Menuju konten utama

Sri Mulyani: Ekonomi RI Mulai Pulih meski Ada Potensi Risikonya

Menkeu Sri Mulyani menjelaskan ada potensi risiko yang perlu diwaspadai dari sisi ekonomi, baik dari sisi domestik maupun global.

Sri Mulyani: Ekonomi RI Mulai Pulih meski Ada Potensi Risikonya
Menteri Keuangan Sri Mulyani menyampaikan keterangan pers tentang realisasi pelaksanaan APBN 2021 di kantor Kemenkeu, Jakarta, Senin (3/1/2022). ANTARA FOTO/Sigid Kurniawan.

tirto.id - Menteri Keuangan Sri Mulyani Indrawati menjelaskan, pemulihan ekonomi nasional berlanjut didukung oleh perkembangan pandemi COVID-19 yang terkendali dan mulai pulihnya aktivitas masyarakat hingga Desember 2021.

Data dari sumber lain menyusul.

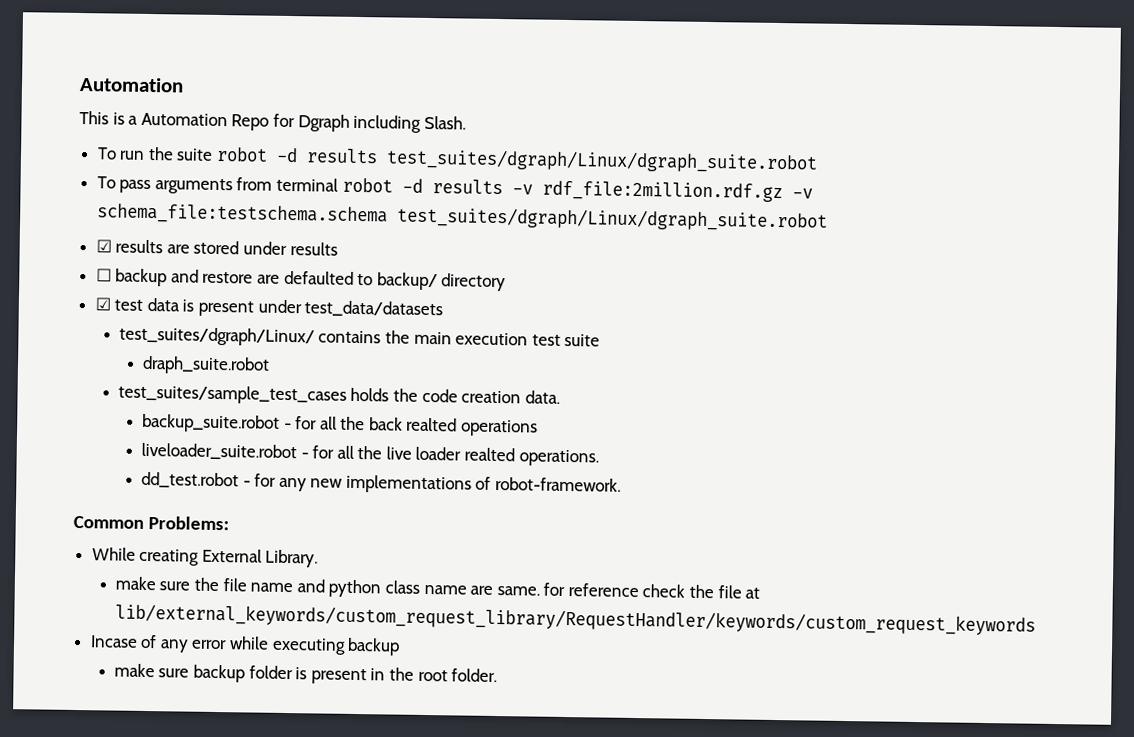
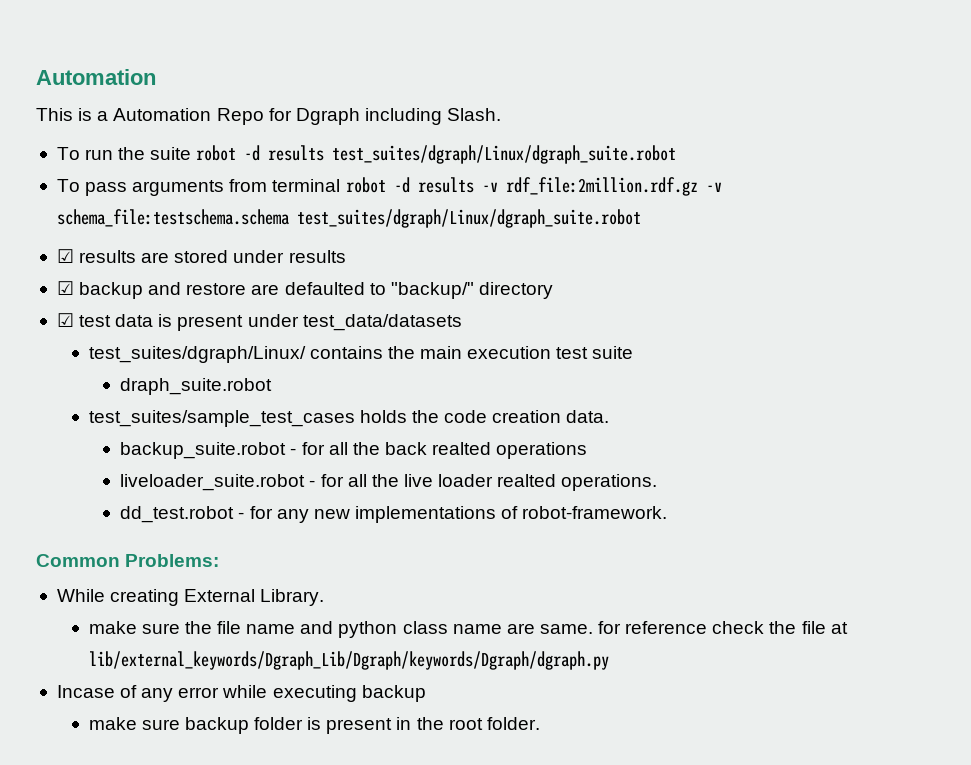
[95,268,112,282] ☐ -> [56,281,74,295] ☑
[376,272,438,291] backup/ -> [390,282,474,299] "backup/"
[114,603,1036,636] lib/external_keywords/custom_request_library/RequestHandler/keywords/custom_request_keywords -> [88,651,609,670] lib/external_keywords/Dgraph_Lib/Dgraph/keywords/Dgraph/dgraph.py

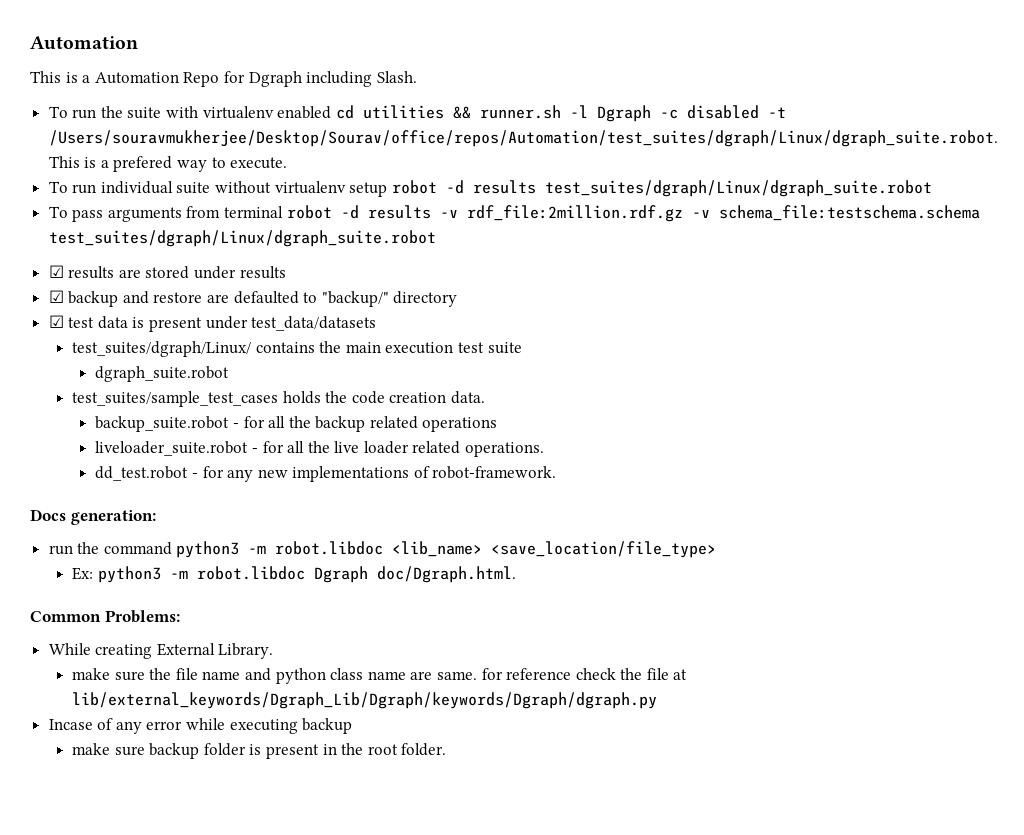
(192, 153) none -> [166,105,786,122] [48,130,998,147] [48,156,288,172] [48,181,388,197] with virtualenv enabled cd utilities && runner.sh -l Dgraph -c disabled -t /Users/souravmukherjee/Desktop/Sourav/office/repos/Automation/test_suites/dgraph/Linux/dgraph_suite.robot. This is a prefered way to execute. // To run individual suite without virtualenv setup
[120,378,273,395] draph_suite.robot -> [95,366,230,382] dgraph_suite.robot
[384,442,492,455] back realted -> [315,416,418,432] backup related
[497,474,557,487] realted -> [412,441,461,454] related
(668, 512) none -> [30,509,156,525] [48,541,717,558] [72,566,516,583] // Docs generation: // run the command python3 -m robot.libdoc <lib_name> <save_location/file_type> // Ex: python3 -m robot.libdoc Dgraph doc/Dgraph.html.

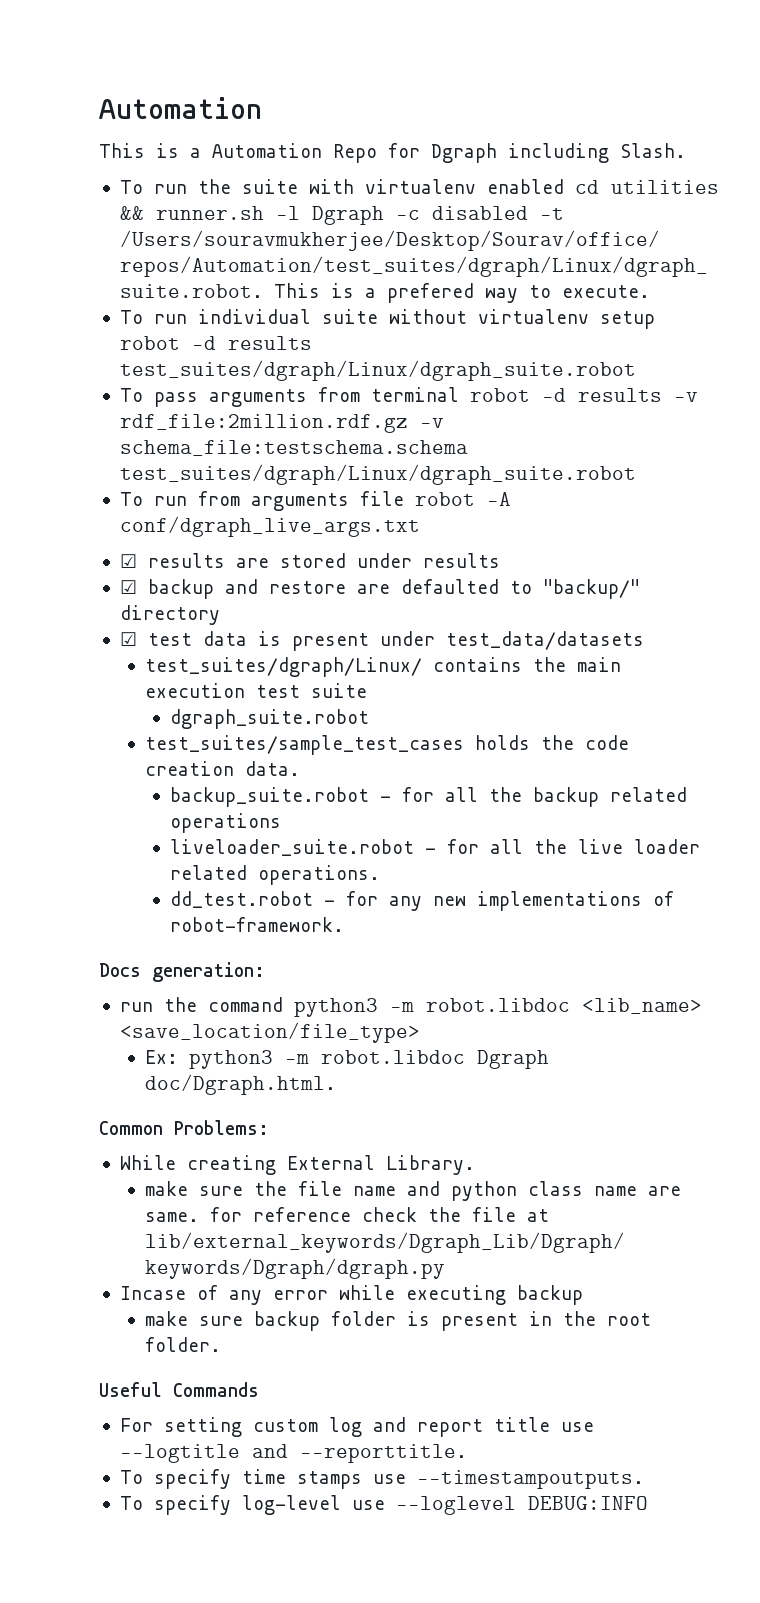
(436, 238) none -> [119,491,511,511] [119,516,420,537] // To run from arguments file robot -A conf/dgraph_live_args.txt
(447, 749) none -> [99,1382,259,1397] [119,1417,594,1437] [119,1444,467,1463] [119,1469,644,1489] [119,1495,648,1515] // Useful Commands // For setting custom log and report title use --logtitle and --reporttitle. // To specify time stamps use --timestampoutputs. // To specify log-level use --loglevel DEBUG:INFO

Perkembangan kasus harian COVID-19 yang rendah pada triwulan IV 2021 mendorong pelonggaran pemberlakuan pembatasan kegiatan masyarakat (PPKM) sehingga mendukung berlanjutnya pemulihan aktivitas ekonomi.

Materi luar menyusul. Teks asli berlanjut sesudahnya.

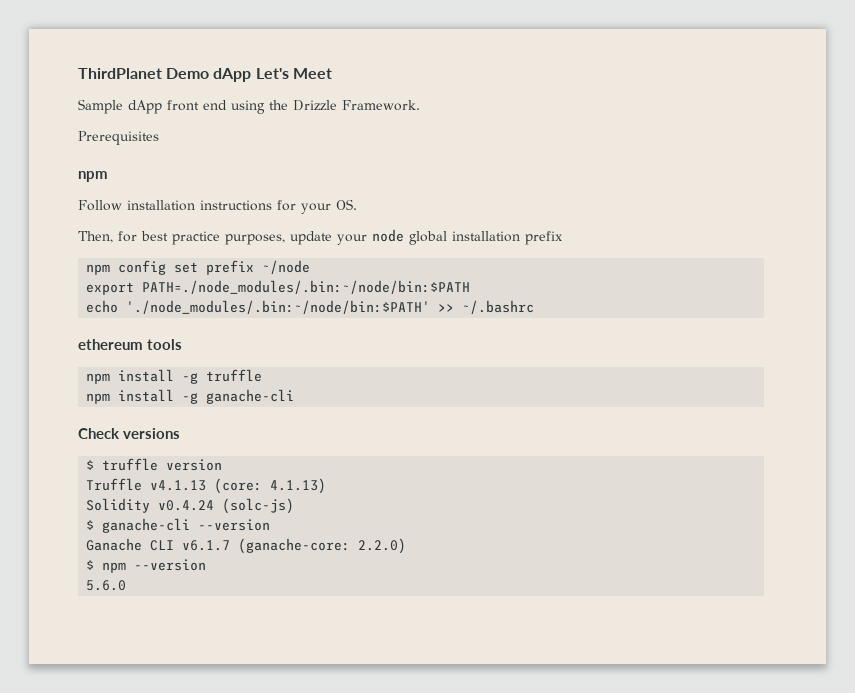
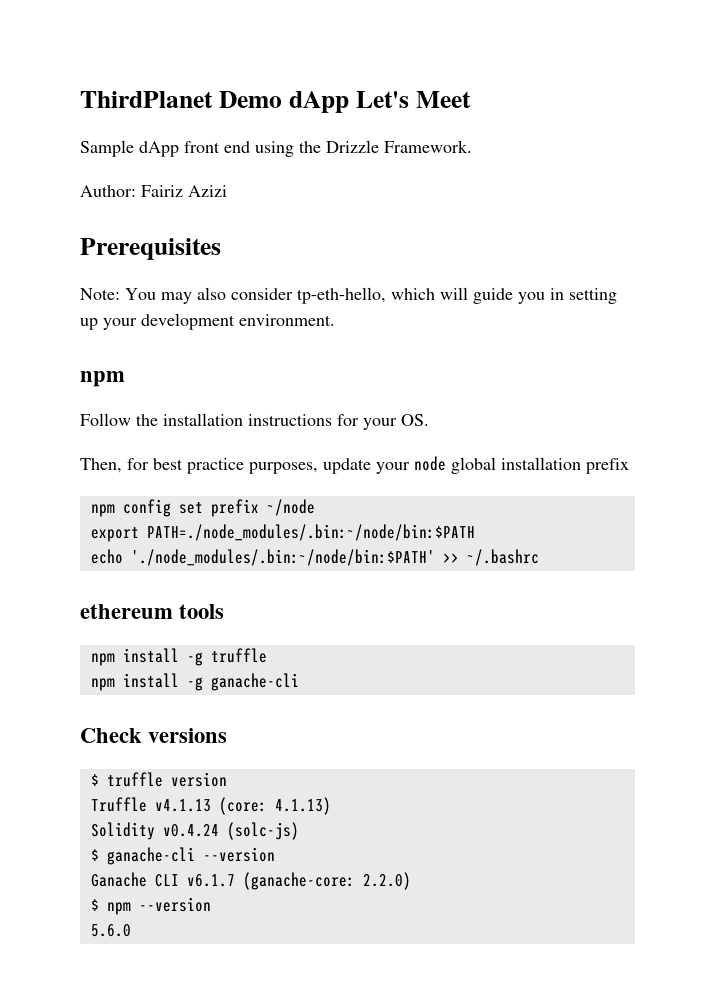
[78,131,159,145] Prerequisites -> [80,185,227,197] [80,238,221,260] [80,287,617,304] [80,313,335,330] Author: Fairiz Azizi // Prerequisites // Note: You may also consider tp-eth-hello, which will guide you in setting up your development environment.
(122, 205) none -> [136,414,158,426] the

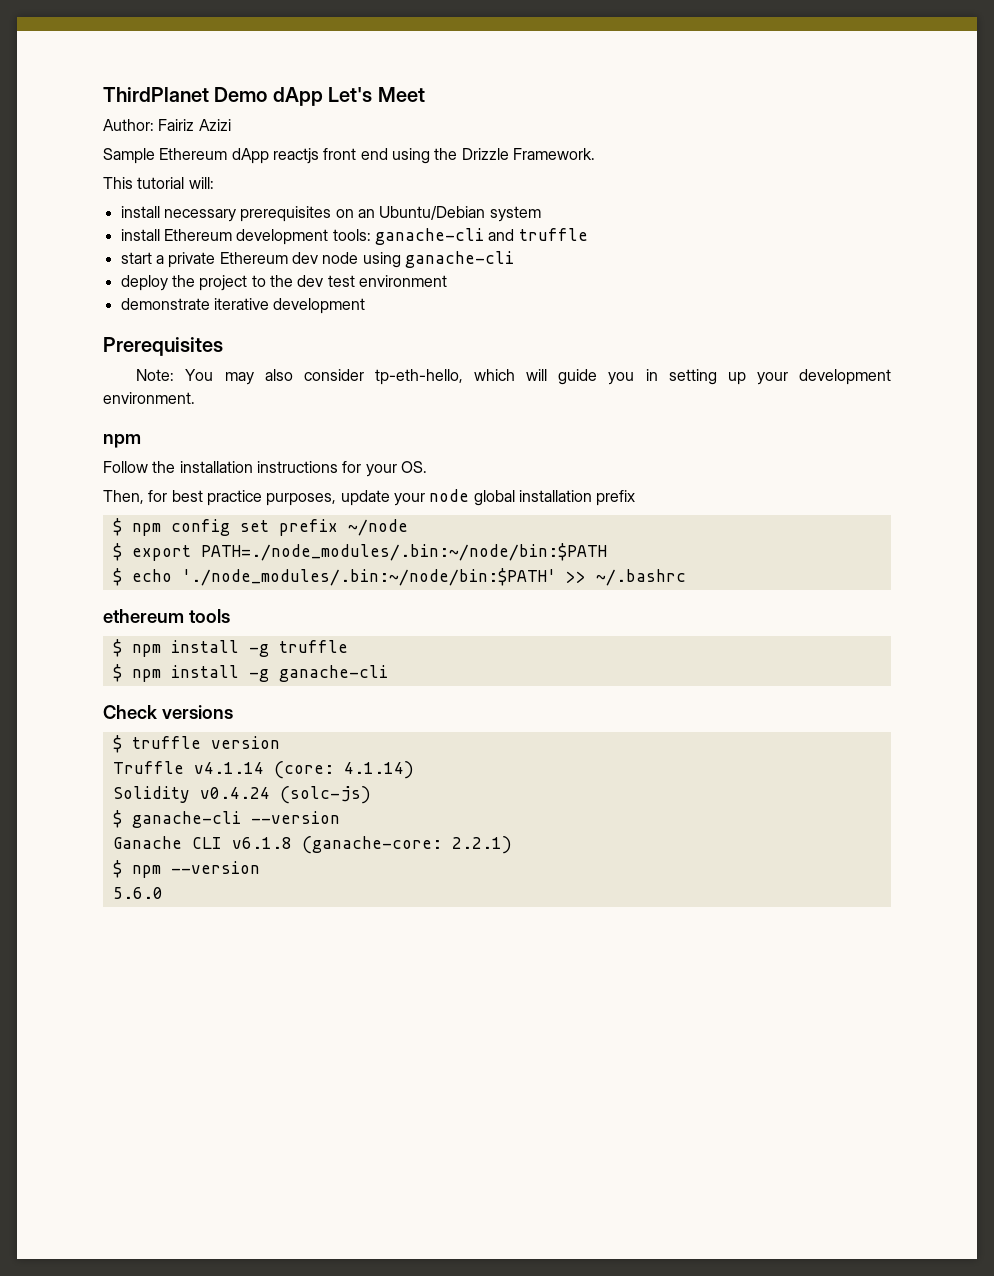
[80,140,179,157] Sample dApp -> [103,119,231,131] [103,148,319,164] Author: Fairiz Azizi // Sample Ethereum dApp reactjs
[80,185,227,197] Author: Fairiz Azizi -> [103,177,214,189] [120,206,541,222] [120,228,588,245] [120,251,514,268] [120,275,447,291] [120,298,366,314] This tutorial will: // install necessary prerequisites on an Ubuntu/Debian system // install Ethereum development tools: ganache-cli and truffle // start a private Ethereum dev node using ganache-cli // deploy the project to the dev test environment // demonstrate iterative development
(629, 466) none -> [112,518,122,536] $
(315, 507) none -> [112,543,122,561] $
(475, 532) none -> [112,568,122,586] $
(225, 611) none -> [112,639,122,657] $
(267, 655) none -> [112,664,122,682] $
[154,797,331,815] v4.1.13 (core: 4.1.13) -> [193,761,414,779] v4.1.14 (core: 4.1.14)
[186,872,411,890] v6.1.7 (ganache-core: 2.2.0) -> [231,836,512,854] v6.1.8 (ganache-core: 2.2.1)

Kondisi ini tercermin pada perkembangan indikator dini hingga Desember 2021, antara lain mobilitas masyarakat yang melampaui level prapandemi, keyakinan konsumen yang kuat, penjualan eceran yang meningkat, Purchasing Managers’ Index (PMI) manufaktur yang bertahan di zona ekspansif, konsumsi listrik sektor industri dan bisnis yang meningkat, serta kinerja positif penjualan kendaraan bermotor dan semen.

"Laju inflasi tetap rendah dengan IHK 2021 di level 1,87 persen secara tahunan, di bawah kisaran sasaran 3,0 persen ±1 persen. Surplus neraca perdagangan berlanjut di Desember 2021 dan secara akumulatif di tahun 2021 mencapai 35,34 miliar dolar AS. Cadangan devisa berada pada level 144,9 miliar dolar AS, setara 8 bulan impor barang dan jasa," kata dia dalam keterangan resmi, Rabu (2/2/2022).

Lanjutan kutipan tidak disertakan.